## Data extracts:
==============================

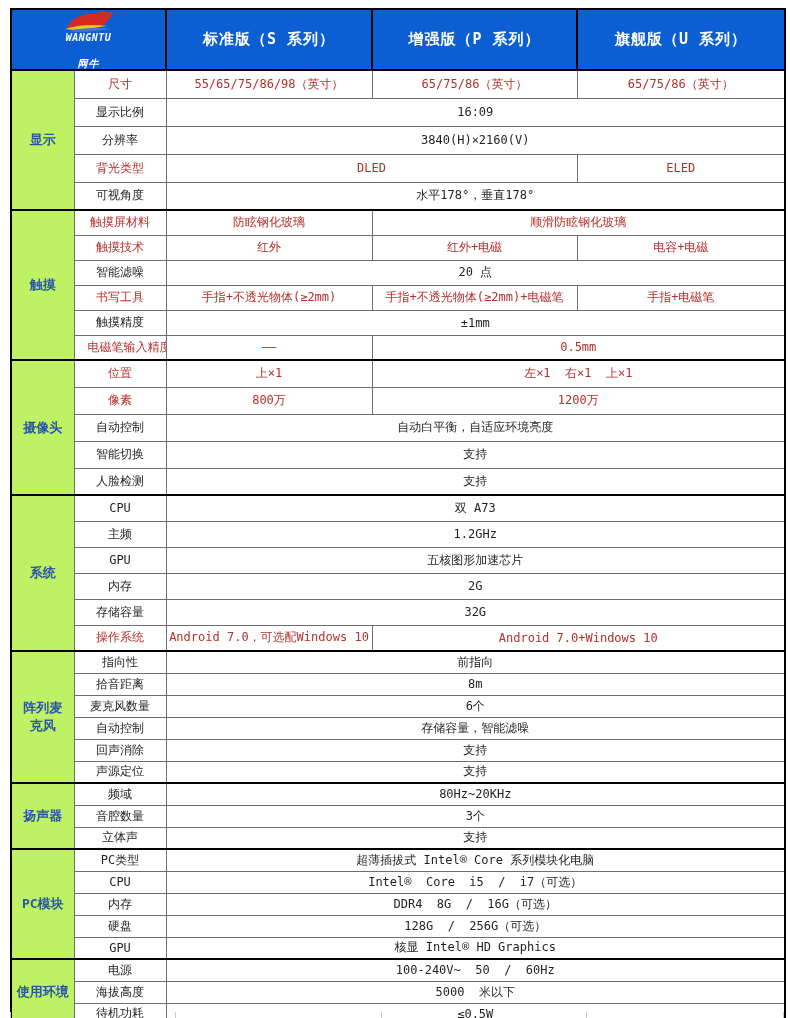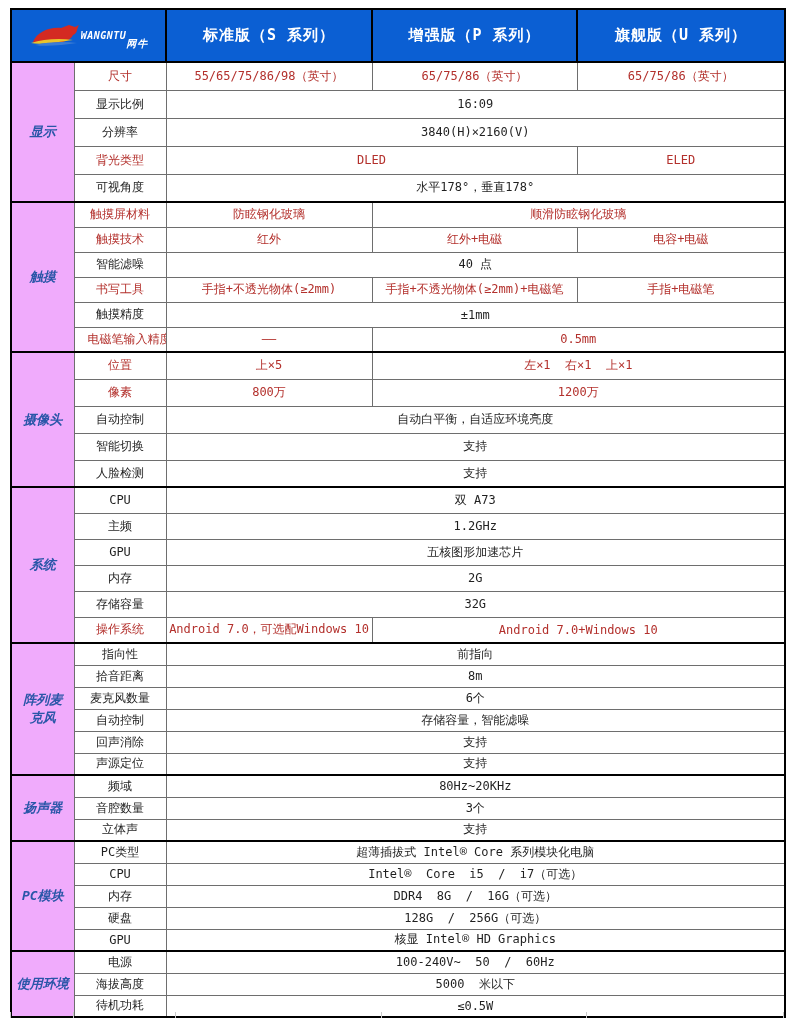--- a/index.html
+++ b/index.html
@@ -23,37 +23,36 @@
     border:2px solid var(--thick);
   }
   
   thead th{
     background:var(--header-bg);color:var(--header-text);
     font-weight:bold;font-size:15px;height:49px;
     border:2px solid var(--thick);
     text-align:center;vertical-align:middle;letter-spacing:1px;
   }
   .logo-cell{padding:0;}
-  .logo-wrap{display:flex;align-items:center;justify-content:center;line-height:1;}
+  .logo-wrap{display:flex;flex-direction:column;align-items:center;justify-content:center;line-height:1;}
   .bull-svg{display:block;margin-bottom:1px;}
   .brand-en{font-style:italic;font-size:10px;font-weight:bold;letter-spacing:0.5px;}
   .brand-cn{font-style:italic;font-size:10px;font-weight:bold;margin-top:16px;}
   
   tbody th,tbody td{
     border:1px solid var(--thin);
     text-align:center;vertical-align:middle;
     font-size:12px;color:var(--ink);
     overflow:hidden;
   }
   tbody{border-top:2px solid var(--thick);}
   .group-cell{
     color:var(--blue);font-weight:bold;font-size:13px;
     white-space:pre-line;line-height:1.35;
-    background:#f0abfc;
-    font-style:italic;
+    background:#bef264;
   }
   .label-cell{font-size:12px;white-space:nowrap;padding:0 13px;}
   .value-cell{white-space:pre;font-size:12px;}
   .red{color:var(--red);}
   
   tbody:nth-of-type(1) tr{height:28px;}
   tbody:nth-of-type(2) tr{height:25px;}
   tbody:nth-of-type(3) tr{height:27px;}
   tbody:nth-of-type(4) tr{height:26px;}
   tbody:nth-of-type(5) tr{height:22px;}
@@ -129,21 +128,21 @@
           <td class="value-cell red" colspan="2">顺滑防眩钢化玻璃</td>
         </tr>
         <tr class="">
           <td class="label-cell red">触摸技术</td>
           <td class="value-cell red" colspan="1">红外</td>
           <td class="value-cell red" colspan="1">红外+电磁</td>
           <td class="value-cell red" colspan="1">电容+电磁</td>
         </tr>
         <tr class="">
           <td class="label-cell">智能滤噪</td>
-          <td class="value-cell" colspan="3">40 点</td>
+          <td class="value-cell" colspan="3">20 点</td>
         </tr>
         <tr class="">
           <td class="label-cell red">书写工具</td>
           <td class="value-cell red" colspan="1">手指+不透光物体(≥2mm)</td>
           <td class="value-cell red" colspan="1">手指+不透光物体(≥2mm)+电磁笔</td>
           <td class="value-cell red" colspan="1">手指+电磁笔</td>
         </tr>
         <tr class="">
           <td class="label-cell">触摸精度</td>
           <td class="value-cell" colspan="3">±1mm</td>
@@ -151,21 +150,21 @@
         <tr class="">
           <td class="label-cell red">电磁笔输入精度</td>
           <td class="value-cell red" colspan="1">——</td>
           <td class="value-cell red" colspan="2">0.5mm</td>
         </tr>
       </tbody>
       <tbody>
         <tr class="">
           <th class="group-cell" rowspan="5">摄像头</th>
           <td class="label-cell red">位置</td>
-          <td class="value-cell red" colspan="1">上×5</td>
+          <td class="value-cell red" colspan="1">上×1</td>
           <td class="value-cell red" colspan="2">左×1  右×1  上×1</td>
         </tr>
         <tr class="">
           <td class="label-cell red">像素</td>
           <td class="value-cell red" colspan="1">800万</td>
           <td class="value-cell red" colspan="2">1200万</td>
         </tr>
         <tr class="">
           <td class="label-cell">自动控制</td>
           <td class="value-cell" colspan="3">自动白平衡，自适应环境亮度</td>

==============================

## What the task requires:
Every entry above needs to be retyped exactly; drop the pictures.

## Output for this exercise:
--- a/index.html
+++ b/index.html
@@ -23,37 +23,36 @@
     border:2px solid var(--thick);
   }
   
   thead th{
     background:var(--header-bg);color:var(--header-text);
     font-weight:bold;font-size:15px;height:49px;
     border:2px solid var(--thick);
     text-align:center;vertical-align:middle;letter-spacing:1px;
   }
   .logo-cell{padding:0;}
-  .logo-wrap{display:flex;align-items:center;justify-content:center;line-height:1;}
+  .logo-wrap{display:flex;flex-direction:column;align-items:center;justify-content:center;line-height:1;}
   .bull-svg{display:block;margin-bottom:1px;}
   .brand-en{font-style:italic;font-size:10px;font-weight:bold;letter-spacing:0.5px;}
   .brand-cn{font-style:italic;font-size:10px;font-weight:bold;margin-top:16px;}
   
   tbody th,tbody td{
     border:1px solid var(--thin);
     text-align:center;vertical-align:middle;
     font-size:12px;color:var(--ink);
     overflow:hidden;
   }
   tbody{border-top:2px solid var(--thick);}
   .group-cell{
     color:var(--blue);font-weight:bold;font-size:13px;
     white-space:pre-line;line-height:1.35;
-    background:#f0abfc;
-    font-style:italic;
+    background:#bef264;
   }
   .label-cell{font-size:12px;white-space:nowrap;padding:0 13px;}
   .value-cell{white-space:pre;font-size:12px;}
   .red{color:var(--red);}
   
   tbody:nth-of-type(1) tr{height:28px;}
   tbody:nth-of-type(2) tr{height:25px;}
   tbody:nth-of-type(3) tr{height:27px;}
   tbody:nth-of-type(4) tr{height:26px;}
   tbody:nth-of-type(5) tr{height:22px;}
@@ -129,21 +128,21 @@
           <td class="value-cell red" colspan="2">顺滑防眩钢化玻璃</td>
         </tr>
         <tr class="">
           <td class="label-cell red">触摸技术</td>
           <td class="value-cell red" colspan="1">红外</td>
           <td class="value-cell red" colspan="1">红外+电磁</td>
           <td class="value-cell red" colspan="1">电容+电磁</td>
         </tr>
         <tr class="">
           <td class="label-cell">智能滤噪</td>
-          <td class="value-cell" colspan="3">40 点</td>
+          <td class="value-cell" colspan="3">20 点</td>
         </tr>
         <tr class="">
           <td class="label-cell red">书写工具</td>
           <td class="value-cell red" colspan="1">手指+不透光物体(≥2mm)</td>
           <td class="value-cell red" colspan="1">手指+不透光物体(≥2mm)+电磁笔</td>
           <td class="value-cell red" colspan="1">手指+电磁笔</td>
         </tr>
         <tr class="">
           <td class="label-cell">触摸精度</td>
           <td class="value-cell" colspan="3">±1mm</td>
@@ -151,21 +150,21 @@
         <tr class="">
           <td class="label-cell red">电磁笔输入精度</td>
           <td class="value-cell red" colspan="1">——</td>
           <td class="value-cell red" colspan="2">0.5mm</td>
         </tr>
       </tbody>
       <tbody>
         <tr class="">
           <th class="group-cell" rowspan="5">摄像头</th>
           <td class="label-cell red">位置</td>
-          <td class="value-cell red" colspan="1">上×5</td>
+          <td class="value-cell red" colspan="1">上×1</td>
           <td class="value-cell red" colspan="2">左×1  右×1  上×1</td>
         </tr>
         <tr class="">
           <td class="label-cell red">像素</td>
           <td class="value-cell red" colspan="1">800万</td>
           <td class="value-cell red" colspan="2">1200万</td>
         </tr>
         <tr class="">
           <td class="label-cell">自动控制</td>
           <td class="value-cell" colspan="3">自动白平衡，自适应环境亮度</td>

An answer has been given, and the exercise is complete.